I have this memory from when I was a child. Considering the things I did to my mind during later years that in itself is something of a miracle.

I was at Jones beach in New York with my best buddy at the time, Todd Thomas, and his family. We were probably 10 years old or so, although that's a guess. Todd and I were walking along a fairly isolated area of the beach...which makes me think it had to have been in the fall or winter, because Jones beach was always crowded.

We were doing the typical stuff kids do when they can't swim because the water is too cold, we were throwing things in the water, looking for junk and dead things on the beach and at one point we started writing stuff in the sand.

I vividly remember writing out in BIG letters, presumably so the message could be seen by its intended recipient, "IF GOD IS ALIVE LET HIM SPEAK!"

I'm pretty sure Todd punched me in the arm and said something like, "Why the heck did you write that?"

Honestly, I don't know. I wasn't religious as a kid.
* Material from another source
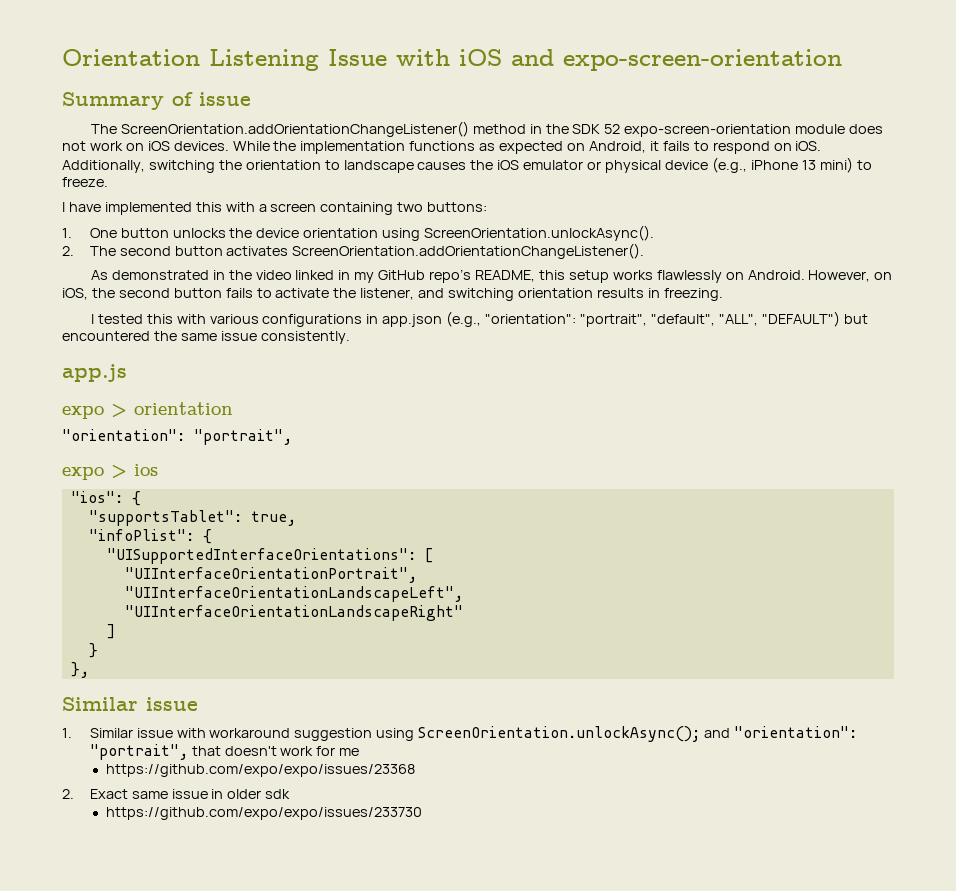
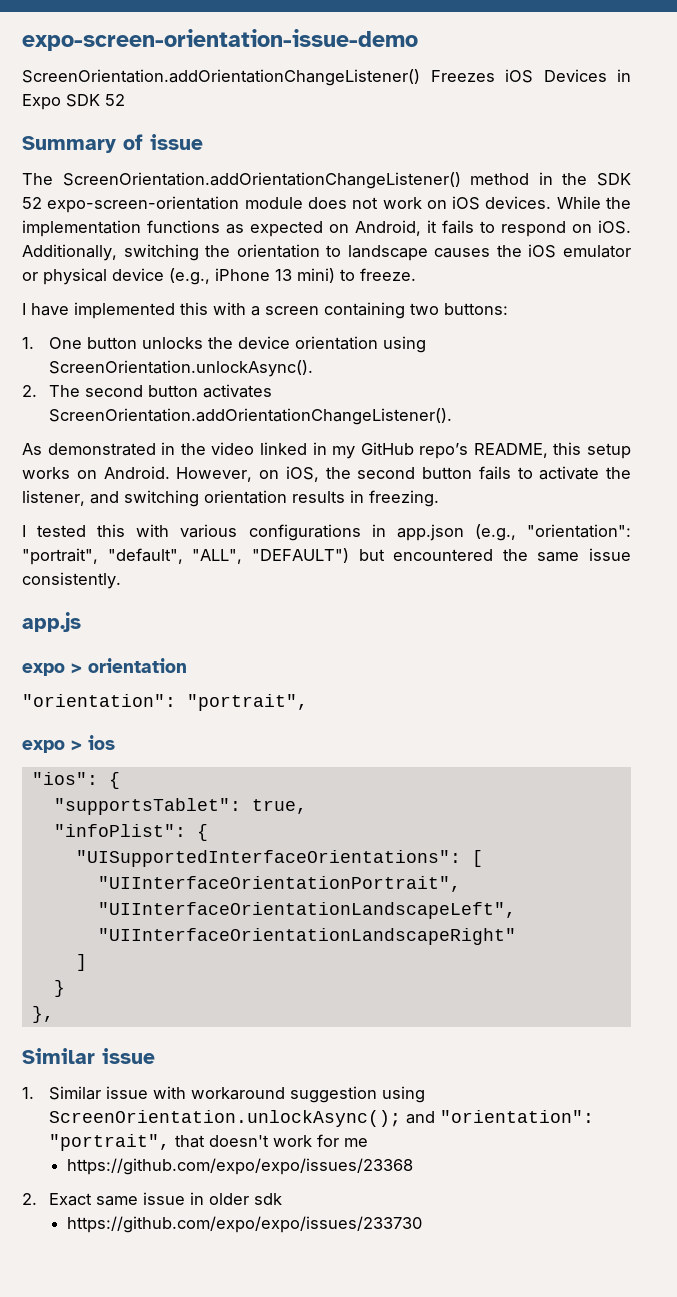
- Orientation Listening Issue with iOS and expo-screen-orientation
+ expo-screen-orientation-issue-demo
+ ScreenOrientation.addOrientationChangeListener() Freezes iOS Devices in Expo SDK 52
- As demonstrated in the video linked in my GitHub repo’s README, this setup works flawlessly on Android.
+ As demonstrated in the video linked in my GitHub repo’s README, this setup works on Android.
I have this vague memory that there was some type of TV commercial or Public Service Announcement or something that was airing around that time which essentially said the same thing, even spelling it out in the sands of a beach. I don't remember the intent of the commercial - presumably it wasn't sponsored by an atheist group - and I've tried searching the Internet to see if I could find a reference to it without any luck. I tend to doubt though that my ten-year old brain was suddenly struck by this notion to write a message to God all on its own so I'm fairly certain I plagiarized the entire scenario from somewhere and since I was parked in front of the TV most days that seems the logical place.

Where I stole the idea from really doesn't matter - I'm not giving open permission to plagiarize, I'm just saying it doesn't matter when it comes to the point I'm eventually hoping to make...although I'm beginning to have doubts about that prospect.

I remembered that boyhood incident recently while mulling over this concept of "doubt" when it comes to matters of "faith."

I know lots of people who have doubted the existence or who still do doubt the existence of God. I meet lots of non-believers, however I meet very few true committed atheists. I meet a lot of people who say they are "spiritual" or "believe in a Higher Power," but I've only met one or two fervent atheists...in my entire life.

Lots of folks don't believe in "church." Some folks don't believe the Bible is the "literal word of God." Plus I've certainly met, and shared my home with, people who practice faiths other than mine. Personally, all this is above my pay grade. I willingly invite anyone I can to come to church or to conversation and when I see an opportunity to tell "my story" about becoming a Christian I do. The rest, I leave up to God.

This concept of doubt however has been rushing through my mind a lot recently due to the newly published book about Mother Teresa, which is being hawked by highlighting "shocking revelations" that Mother Teresa at times had "doubts" about God's existence. It's a good way to sell a book about Mother Teresa, it's not like people are snatching those up at every opportunity anyway. The author and the publicity folks found a "hook" and latched onto it. I applaud them for not stooping to "nude pictures" of the woman.

Okay, I'll give you a moment to get that image out of your mind.

In any case, their approach worked I suppose, in that it sold more books.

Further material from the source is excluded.